When observing effects caused by other threads, and you have not established a happens-before relationship, you may see some, all, or none of these effects, in any order. Really, anything can happen here. In practice, then: Do NOT attempt to observe effects caused by other threads without establishing a happens-before, because the results are arbitrary and untestable.
Happens-before relationships are established by all sorts of things; synchronized blocks obviously do it (if your thread is frozen trying to acquire a lock, and it then runs, any synchronized blocks on that object that finished 'happened before', and anything they did you can now observe, with the guarantee that what you observe is consistent with those things having run in order, and where all data they wrote you can see (as in, you won't get an older 'cache' or whatnot). Volatile accesses do as well.
Atomicity
Yes, your interpretation of why x++ is not atomic even if x is volatile, is correct.
I'm not sure what your Q4 is trying to ask.
In general, if you want to atomically increment an integer, or do any of many other concurrent-esque operations, look at the java.util.concurrent package. These contain efficient and useful implementations of various concepts. AtomicInteger, for example, can be used to atomically increment something, in a way that is visible from other threads, while still being quite efficient (for example, if your CPU supports Compare-And-Set (CAS) operations, Atomicinteger will use it; not something you can do from general java without resorting to Unsafe).
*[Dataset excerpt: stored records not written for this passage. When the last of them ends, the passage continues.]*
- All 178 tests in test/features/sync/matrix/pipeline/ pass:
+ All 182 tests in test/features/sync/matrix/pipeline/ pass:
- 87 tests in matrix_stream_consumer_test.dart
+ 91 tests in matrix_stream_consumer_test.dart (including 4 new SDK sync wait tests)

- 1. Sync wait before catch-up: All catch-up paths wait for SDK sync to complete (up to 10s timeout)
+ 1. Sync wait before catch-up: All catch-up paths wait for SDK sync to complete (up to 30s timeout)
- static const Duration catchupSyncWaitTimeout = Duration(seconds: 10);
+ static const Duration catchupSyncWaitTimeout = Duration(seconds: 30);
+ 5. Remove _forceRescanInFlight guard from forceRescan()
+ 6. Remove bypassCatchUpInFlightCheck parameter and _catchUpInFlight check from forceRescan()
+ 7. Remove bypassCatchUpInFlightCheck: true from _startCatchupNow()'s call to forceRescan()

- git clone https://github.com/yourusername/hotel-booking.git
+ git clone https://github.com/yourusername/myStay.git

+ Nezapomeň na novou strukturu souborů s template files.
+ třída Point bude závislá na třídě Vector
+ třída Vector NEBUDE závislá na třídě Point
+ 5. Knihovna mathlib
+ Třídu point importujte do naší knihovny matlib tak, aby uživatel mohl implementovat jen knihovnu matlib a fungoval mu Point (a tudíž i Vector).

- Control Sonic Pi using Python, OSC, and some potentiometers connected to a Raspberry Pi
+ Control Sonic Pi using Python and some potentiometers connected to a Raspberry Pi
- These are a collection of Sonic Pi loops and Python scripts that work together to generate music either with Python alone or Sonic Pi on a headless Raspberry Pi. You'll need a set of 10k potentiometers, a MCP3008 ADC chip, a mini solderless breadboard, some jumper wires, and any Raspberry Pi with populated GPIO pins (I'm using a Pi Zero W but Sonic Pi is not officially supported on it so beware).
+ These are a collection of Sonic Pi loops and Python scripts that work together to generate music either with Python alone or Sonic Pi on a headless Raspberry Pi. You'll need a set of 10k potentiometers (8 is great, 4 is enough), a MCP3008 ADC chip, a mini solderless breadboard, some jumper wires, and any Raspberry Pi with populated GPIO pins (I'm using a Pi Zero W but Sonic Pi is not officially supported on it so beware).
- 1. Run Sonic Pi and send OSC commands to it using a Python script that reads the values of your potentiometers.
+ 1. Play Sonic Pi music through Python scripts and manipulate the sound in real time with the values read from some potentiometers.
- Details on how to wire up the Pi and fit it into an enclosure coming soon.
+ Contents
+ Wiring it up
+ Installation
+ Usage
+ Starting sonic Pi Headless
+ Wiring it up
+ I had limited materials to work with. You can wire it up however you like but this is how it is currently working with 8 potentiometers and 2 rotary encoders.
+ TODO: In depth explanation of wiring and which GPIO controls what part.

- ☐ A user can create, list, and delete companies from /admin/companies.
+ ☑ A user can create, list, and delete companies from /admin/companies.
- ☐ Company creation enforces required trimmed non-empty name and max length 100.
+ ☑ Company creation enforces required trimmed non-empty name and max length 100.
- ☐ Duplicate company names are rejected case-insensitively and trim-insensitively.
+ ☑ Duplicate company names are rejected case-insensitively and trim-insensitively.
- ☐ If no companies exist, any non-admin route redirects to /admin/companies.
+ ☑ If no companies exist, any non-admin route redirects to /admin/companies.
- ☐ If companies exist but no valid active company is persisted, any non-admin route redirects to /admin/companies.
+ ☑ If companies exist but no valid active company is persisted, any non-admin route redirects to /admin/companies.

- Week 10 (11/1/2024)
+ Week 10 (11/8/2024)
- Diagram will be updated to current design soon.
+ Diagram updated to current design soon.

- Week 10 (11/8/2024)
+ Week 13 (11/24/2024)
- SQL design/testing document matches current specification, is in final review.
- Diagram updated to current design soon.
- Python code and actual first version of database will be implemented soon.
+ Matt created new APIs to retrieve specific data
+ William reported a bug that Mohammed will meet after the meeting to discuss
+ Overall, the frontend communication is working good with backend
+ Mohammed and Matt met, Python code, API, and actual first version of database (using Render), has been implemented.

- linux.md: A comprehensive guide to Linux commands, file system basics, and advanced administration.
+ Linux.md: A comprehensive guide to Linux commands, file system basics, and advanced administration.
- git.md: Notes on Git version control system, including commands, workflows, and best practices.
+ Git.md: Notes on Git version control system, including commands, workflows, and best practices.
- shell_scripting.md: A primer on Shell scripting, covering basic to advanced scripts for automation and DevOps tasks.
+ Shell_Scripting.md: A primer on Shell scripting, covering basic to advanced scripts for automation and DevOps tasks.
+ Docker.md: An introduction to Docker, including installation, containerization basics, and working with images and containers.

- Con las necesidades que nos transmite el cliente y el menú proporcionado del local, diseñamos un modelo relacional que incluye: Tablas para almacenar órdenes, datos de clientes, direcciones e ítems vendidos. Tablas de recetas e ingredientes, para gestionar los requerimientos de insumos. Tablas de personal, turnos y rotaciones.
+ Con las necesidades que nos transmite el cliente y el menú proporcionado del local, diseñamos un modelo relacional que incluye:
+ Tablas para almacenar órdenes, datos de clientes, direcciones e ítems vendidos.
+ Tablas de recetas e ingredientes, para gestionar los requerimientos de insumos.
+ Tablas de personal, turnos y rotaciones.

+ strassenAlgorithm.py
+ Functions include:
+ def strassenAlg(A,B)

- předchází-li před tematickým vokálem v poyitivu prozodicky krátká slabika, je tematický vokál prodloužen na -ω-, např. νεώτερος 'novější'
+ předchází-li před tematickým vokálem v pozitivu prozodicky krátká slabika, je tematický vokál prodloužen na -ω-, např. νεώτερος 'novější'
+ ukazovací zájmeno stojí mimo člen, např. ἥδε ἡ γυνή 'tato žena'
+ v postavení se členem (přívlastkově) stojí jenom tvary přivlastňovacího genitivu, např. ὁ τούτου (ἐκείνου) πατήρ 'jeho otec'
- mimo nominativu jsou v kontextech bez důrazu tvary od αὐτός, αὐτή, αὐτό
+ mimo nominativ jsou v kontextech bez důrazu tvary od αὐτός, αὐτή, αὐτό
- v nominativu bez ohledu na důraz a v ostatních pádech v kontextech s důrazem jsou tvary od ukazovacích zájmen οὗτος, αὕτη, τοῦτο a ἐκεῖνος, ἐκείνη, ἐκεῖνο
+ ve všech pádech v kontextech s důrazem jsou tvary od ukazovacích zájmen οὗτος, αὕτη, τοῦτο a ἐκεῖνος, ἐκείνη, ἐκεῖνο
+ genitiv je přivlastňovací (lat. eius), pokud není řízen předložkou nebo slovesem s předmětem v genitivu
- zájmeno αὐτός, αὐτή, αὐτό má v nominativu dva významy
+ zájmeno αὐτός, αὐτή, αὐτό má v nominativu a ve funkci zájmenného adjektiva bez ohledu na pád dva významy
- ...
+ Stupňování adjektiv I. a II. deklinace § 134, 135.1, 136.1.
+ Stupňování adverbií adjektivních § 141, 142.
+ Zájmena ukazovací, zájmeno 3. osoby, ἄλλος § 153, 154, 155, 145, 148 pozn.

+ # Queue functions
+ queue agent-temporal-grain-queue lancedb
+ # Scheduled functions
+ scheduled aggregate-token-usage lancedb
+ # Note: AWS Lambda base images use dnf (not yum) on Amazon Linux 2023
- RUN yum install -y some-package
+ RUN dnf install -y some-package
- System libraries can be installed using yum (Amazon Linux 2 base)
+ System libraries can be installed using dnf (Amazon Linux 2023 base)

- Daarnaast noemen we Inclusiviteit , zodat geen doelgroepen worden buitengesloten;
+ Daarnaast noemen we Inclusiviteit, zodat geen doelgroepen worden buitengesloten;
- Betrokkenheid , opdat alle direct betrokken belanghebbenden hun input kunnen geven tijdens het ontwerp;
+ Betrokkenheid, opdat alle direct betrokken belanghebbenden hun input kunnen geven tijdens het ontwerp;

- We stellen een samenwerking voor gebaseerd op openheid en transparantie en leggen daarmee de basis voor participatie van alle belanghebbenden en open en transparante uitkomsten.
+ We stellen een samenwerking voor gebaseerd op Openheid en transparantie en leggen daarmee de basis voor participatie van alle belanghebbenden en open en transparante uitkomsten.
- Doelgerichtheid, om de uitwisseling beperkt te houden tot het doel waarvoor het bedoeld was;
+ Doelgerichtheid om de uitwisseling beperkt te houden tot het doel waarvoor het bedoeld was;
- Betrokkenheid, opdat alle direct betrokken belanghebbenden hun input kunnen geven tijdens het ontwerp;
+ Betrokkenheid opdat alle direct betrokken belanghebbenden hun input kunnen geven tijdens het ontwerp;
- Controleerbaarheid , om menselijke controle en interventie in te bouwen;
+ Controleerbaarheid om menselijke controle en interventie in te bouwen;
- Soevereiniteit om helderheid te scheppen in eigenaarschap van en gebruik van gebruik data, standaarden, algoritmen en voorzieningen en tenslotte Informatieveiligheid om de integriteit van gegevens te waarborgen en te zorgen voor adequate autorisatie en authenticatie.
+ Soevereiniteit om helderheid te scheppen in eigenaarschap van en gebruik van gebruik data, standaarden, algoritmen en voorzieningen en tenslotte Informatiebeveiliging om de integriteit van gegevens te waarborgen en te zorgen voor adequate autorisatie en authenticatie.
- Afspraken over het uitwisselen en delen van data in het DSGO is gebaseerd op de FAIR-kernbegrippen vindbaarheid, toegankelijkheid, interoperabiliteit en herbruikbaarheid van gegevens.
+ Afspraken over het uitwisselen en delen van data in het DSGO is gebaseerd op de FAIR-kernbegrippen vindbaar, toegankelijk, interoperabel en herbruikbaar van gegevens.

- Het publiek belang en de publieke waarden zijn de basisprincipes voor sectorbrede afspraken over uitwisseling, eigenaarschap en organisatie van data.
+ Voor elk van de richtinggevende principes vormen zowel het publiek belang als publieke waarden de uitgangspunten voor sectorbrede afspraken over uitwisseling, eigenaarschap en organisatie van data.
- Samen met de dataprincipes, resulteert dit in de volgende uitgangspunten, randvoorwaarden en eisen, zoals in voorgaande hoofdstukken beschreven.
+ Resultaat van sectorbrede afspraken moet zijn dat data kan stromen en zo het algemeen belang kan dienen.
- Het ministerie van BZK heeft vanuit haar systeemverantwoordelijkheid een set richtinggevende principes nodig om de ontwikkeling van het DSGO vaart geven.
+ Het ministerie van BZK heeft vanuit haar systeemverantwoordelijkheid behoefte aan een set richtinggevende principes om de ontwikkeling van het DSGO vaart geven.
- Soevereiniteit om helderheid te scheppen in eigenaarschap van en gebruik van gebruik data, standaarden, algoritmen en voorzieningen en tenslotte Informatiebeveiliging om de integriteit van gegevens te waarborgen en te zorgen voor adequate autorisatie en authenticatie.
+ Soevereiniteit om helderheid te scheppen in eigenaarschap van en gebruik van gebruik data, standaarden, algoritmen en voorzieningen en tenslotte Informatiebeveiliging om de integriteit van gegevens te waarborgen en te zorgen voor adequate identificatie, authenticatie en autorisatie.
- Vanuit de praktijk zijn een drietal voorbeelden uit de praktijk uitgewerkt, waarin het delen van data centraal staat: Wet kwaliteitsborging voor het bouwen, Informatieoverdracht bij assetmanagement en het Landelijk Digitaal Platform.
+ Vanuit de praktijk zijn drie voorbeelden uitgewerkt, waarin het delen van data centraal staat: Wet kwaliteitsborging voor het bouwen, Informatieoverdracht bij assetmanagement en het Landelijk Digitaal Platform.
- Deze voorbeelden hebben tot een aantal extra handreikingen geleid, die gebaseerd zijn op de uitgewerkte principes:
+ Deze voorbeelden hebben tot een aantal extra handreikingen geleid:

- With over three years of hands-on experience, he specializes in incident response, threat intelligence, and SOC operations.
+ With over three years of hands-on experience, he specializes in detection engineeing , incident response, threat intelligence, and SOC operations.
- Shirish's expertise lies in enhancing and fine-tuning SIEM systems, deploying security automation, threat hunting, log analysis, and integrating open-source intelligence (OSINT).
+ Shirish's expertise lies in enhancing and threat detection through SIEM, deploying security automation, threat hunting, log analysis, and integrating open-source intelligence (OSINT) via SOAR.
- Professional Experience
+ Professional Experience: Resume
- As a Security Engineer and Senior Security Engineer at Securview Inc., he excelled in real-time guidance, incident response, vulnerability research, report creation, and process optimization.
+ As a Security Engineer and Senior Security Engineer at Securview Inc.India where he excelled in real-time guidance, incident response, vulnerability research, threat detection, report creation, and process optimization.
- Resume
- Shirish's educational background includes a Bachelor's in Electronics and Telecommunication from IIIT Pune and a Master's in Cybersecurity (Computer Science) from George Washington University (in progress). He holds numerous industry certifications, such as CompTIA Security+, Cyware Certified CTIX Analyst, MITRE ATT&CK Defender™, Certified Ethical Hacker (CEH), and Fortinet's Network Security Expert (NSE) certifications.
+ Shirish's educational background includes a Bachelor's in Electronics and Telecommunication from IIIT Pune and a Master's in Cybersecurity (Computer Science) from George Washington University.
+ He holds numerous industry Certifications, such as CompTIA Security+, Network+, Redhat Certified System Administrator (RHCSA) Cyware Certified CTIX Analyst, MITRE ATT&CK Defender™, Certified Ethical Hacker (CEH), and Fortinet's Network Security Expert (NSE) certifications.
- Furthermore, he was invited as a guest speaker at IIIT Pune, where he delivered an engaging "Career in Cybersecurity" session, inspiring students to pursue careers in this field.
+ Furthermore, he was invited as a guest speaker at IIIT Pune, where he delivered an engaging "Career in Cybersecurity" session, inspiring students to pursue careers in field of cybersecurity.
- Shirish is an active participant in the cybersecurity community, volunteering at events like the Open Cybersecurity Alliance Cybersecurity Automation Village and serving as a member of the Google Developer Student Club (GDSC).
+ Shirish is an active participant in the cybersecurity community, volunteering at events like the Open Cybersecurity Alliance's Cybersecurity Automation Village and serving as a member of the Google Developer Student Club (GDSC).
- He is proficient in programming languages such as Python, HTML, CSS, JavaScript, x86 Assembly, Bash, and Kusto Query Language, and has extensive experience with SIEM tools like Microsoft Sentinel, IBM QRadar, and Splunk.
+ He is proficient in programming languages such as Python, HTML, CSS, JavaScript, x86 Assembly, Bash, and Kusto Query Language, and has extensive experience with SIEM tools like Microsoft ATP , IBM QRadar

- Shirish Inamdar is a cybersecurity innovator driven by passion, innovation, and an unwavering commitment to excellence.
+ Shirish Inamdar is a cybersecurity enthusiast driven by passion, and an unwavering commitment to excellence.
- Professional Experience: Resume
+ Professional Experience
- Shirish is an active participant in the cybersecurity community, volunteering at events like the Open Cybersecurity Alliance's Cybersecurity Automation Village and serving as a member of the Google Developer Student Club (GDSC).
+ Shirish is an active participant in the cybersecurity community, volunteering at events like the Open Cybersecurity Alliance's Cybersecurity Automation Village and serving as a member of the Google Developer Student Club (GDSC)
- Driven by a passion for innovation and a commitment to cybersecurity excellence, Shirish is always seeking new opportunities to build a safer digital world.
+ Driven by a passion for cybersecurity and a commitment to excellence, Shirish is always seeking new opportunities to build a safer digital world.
Just to complement rzwitserloot excellent answer:
A1. You can think of it like so: synchronized guarantees that all cashed changes will become visible to other threads that enter a synchronized block (flushed from the cache) once the first thread exits the synchronized block and before the other enters.
A2. Operations executed by a thread T1 within a synchronized block appear to some other thread T2 as not reordered if and only if T2 synchronizes on the same guard.
A3. I'm not sure what you understand by that. It may happen that when incrementing both threads will first perform a read of the variable a which will yield some value v, then both threads will locally increase their local copy of the value v producing v' = v + 1, then both threads will write v' to a. Thus finally the value of a could be v + 1 instead of v + 2.
A4. Basically yes, although in a synchronized block you can perform atomically many operations, while atomic variables allow you to only do a certain single operation like an atomic increment. Moreover, the difference is that when using the synchronized block incorrectly, i.e. by reading variables outside of a synchronized block which are modified by another thread within a synchronized block, you can observe them not-atomically and reordered. Something which is impossible with atomic variables. Locking is exactly the same as synchronized.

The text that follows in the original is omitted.